I believe this is a result of a continued segregation of vernacular and intellectual terminology. Firstly, editors can find a term like Banach space within formal literature that they clearly indicate as part of their reading diet. However, a term like fleek appears on informal website articles as well as social media; these are probably not included in the editors’ reading diet for citations. Therefore vernacular terms may have a harder time entering dictionaries. This highlights an important point.
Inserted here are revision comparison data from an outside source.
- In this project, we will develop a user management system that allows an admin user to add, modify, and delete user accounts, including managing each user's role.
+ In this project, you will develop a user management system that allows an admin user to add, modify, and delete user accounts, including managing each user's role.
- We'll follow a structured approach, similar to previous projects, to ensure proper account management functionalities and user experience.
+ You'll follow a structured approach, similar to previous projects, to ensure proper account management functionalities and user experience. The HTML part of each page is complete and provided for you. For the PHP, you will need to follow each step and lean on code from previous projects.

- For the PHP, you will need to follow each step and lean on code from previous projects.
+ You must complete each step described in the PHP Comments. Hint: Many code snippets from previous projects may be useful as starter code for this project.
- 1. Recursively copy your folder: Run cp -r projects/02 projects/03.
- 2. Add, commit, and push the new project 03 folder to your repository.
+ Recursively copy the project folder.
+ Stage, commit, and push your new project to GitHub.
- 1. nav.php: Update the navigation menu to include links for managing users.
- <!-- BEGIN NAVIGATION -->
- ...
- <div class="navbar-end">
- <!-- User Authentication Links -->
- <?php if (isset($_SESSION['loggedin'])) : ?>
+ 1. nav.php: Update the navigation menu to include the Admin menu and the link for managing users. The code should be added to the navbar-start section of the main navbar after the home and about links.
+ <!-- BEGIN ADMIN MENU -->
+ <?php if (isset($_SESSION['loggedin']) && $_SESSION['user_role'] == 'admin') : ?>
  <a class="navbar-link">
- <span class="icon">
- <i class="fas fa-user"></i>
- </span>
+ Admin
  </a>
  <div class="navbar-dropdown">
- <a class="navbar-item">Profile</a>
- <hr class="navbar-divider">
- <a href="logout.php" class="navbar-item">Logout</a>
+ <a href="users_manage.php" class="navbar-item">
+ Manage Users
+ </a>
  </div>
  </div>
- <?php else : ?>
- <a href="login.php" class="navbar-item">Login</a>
Dictionaries consider words placed in published literature.The word tweet has made it into the Merriam-Webster dictionary probably due to the fact that Twitter activity has become of concern to tabloids as well as academics. From this I gather that new words introduced to formal publications are the main focus of dictionary editors. Ironically, some of the same discrimination towards vernacular terminology from Enlightenment times still exists, which to different people can be evaluated as a positive or negative outcome. Defining usage is definitely not without some level of subjectivity.
The featured image is Algebra Pure & Applied by Papantonopoulou and Capital: Volume III by Karl Marx, laid atop my desk. Both of those contain the introduction of numerous academic terms that later became dictionary entries.